De esta sintomatología no se ha librado el Don Giovanni catalán, espectáculo concebido para giras locales y pequeñas con un afán divulgativo. Mal no parece ese propósito, sinceramente lo decimos, siempre que no osen traspasar fronteras. Y he aquí que Santander se ha suscrito a ser permanente satélite de Sabadell, recibiendo con brazos abiertos espectáculos que no cumplen los mínimos requeridos –insistimos, fuera de su concepto y entorno– en nuestro auditorio.

Don Giovanni es una ópera realmente muy bonita, con un libreto ingeniosísimo y una música chispeante. Es además una obra muy conocida por el público y más aún por el público español, pues rescata uno de nuestros mitos más emblemáticos. Sin embargo, a pesar de las especificidades que esta cuestión suscita, los de Sabadell nos traen una propuesta triste y monótona que podría desarrollarse en cualquier lugar y época. En la paupérrima escenografía de Elisabet Castells, dominada por colores grises y paramentos sin encanto alguno (muy propios de Sevilla, sí señor), solo destacan unas hiedras de plástico y unas estatuas que se comen el espacio escénico. La única nota de color sevillano la aporta el trapo rojo que cae sobre Don Juan para simbolizar su muerte, y esta es precisamente inoportuna, pues no hay gota de sangre en el helado deceso del personaje, de donde hubiera sido más propio un fundido a negro o similar. Brilla por su ausencia la dirección escénica de Pau Monterde, que tiene a bien dejar desamparados a los cantantes, atornillándolos durante minutos eternos al escenario, que visualmente más parece una estática caja de música que una ópera en vivo.
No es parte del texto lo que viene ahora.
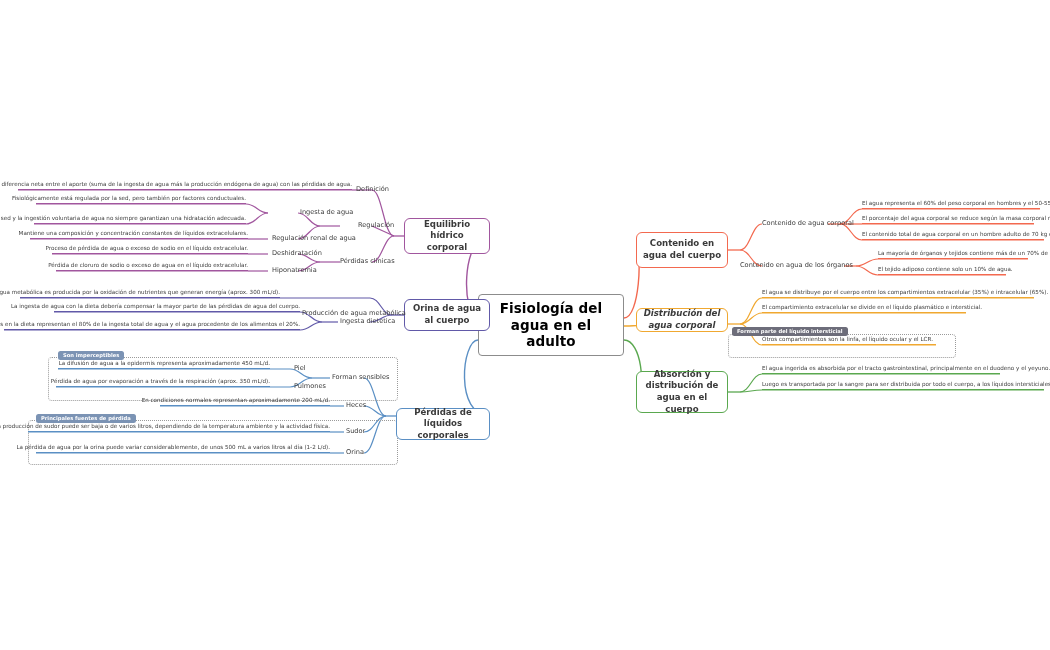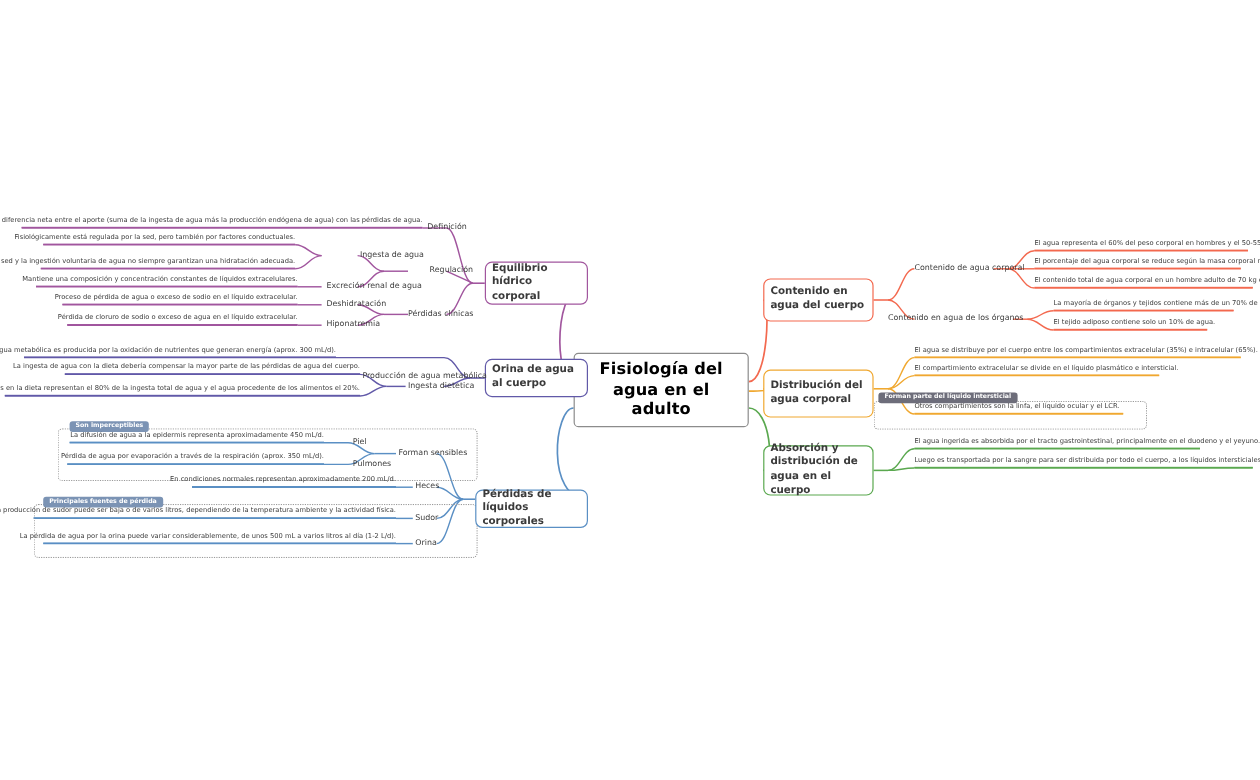"Equilibrio hídrico corporal" .l1 { text-align: left -> center }
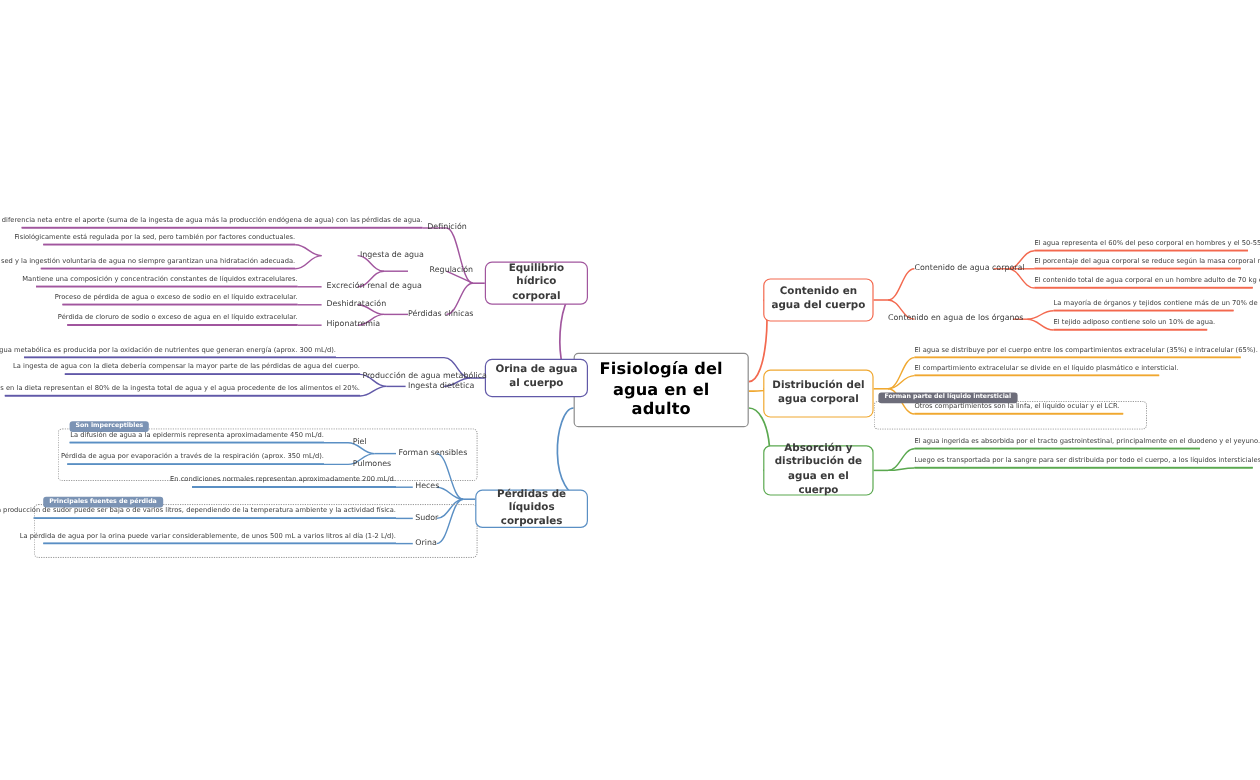"Excreción renal de agua" span { text: Excreción -> Regulación }
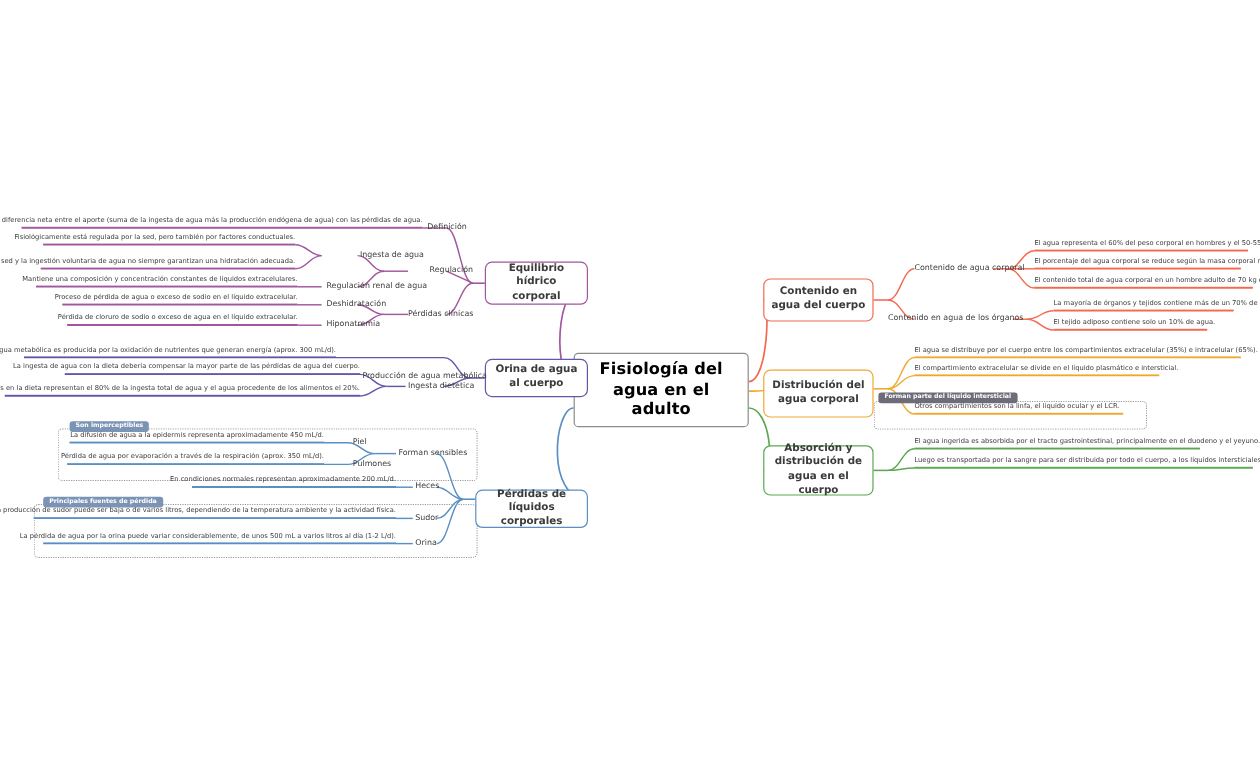"Distribución del agua corporal" div.node { font-style: none -> italic; height: 40px -> 24px }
Y pues de música hablamos, hay que expresar el descontento general con el elenco de voces y su resolución, todas ellas fuera del menor estilo mozartiano. Si Carles Pachón como Don Giovanni al menos cumple en lo dramático, formulando un personaje con planta, canalla y graciosón, vocalmente se ve mucho más limitado en fraseo y matices, aunque con astucia encubre sus carencias y logra llegar hasta el final. En este sentido, peor suerte corren Fernando Álvarez como Leporello (sin voz al final de la representación del viernes: qué habrá ocurrido el sábado), que subraya mucho su vis de bufón, o Maite Alberola (una Donna Elvira con terrible destemplanza en los agudos, cuyas “agilidades” tardaremos mucho en olvidar). Tina Gorina como Donna Anna estuvo más atinada, pero su instrumento carece de empaque y tiene un tono lacrimógeno monocorde que empaña su deseada claridad y variedad de registros. Más o menos lo mismo le ocurrió a César Cortés como Don Ottavio, que luce un timbre más afortunado, si bien debe trabajar mucho su expresividad. Mar Esteve (Zerlina), Xavier Casademont (Masetto) y Jeroboám Tejera (Comendador) cumplen sin mayores exigencias, lo mismo que el Coro de Amigos de la Ópera de Sabadell. Desde el foso, la Orquesta Sinfónica del Vallés se atuvo a su cometido, pero su director, Daniel Gil de Tejada, no supo extraer el brillo mozartiano al conjunto, que empezó con una obertura muy apagada y plana, para ganar posteriormente en volumen conforme avanzaba la representación, no tanto en sutileza.

Es necesario plantearse el retorno de la lírica a Cantabria. Pero planteárselo en serio. Solo hay que mirar alrededor, tomar buenos y asequibles ejemplos, y sentarse a planificar con juicio. Mientras tanto, seguiremos jugando a las casitas.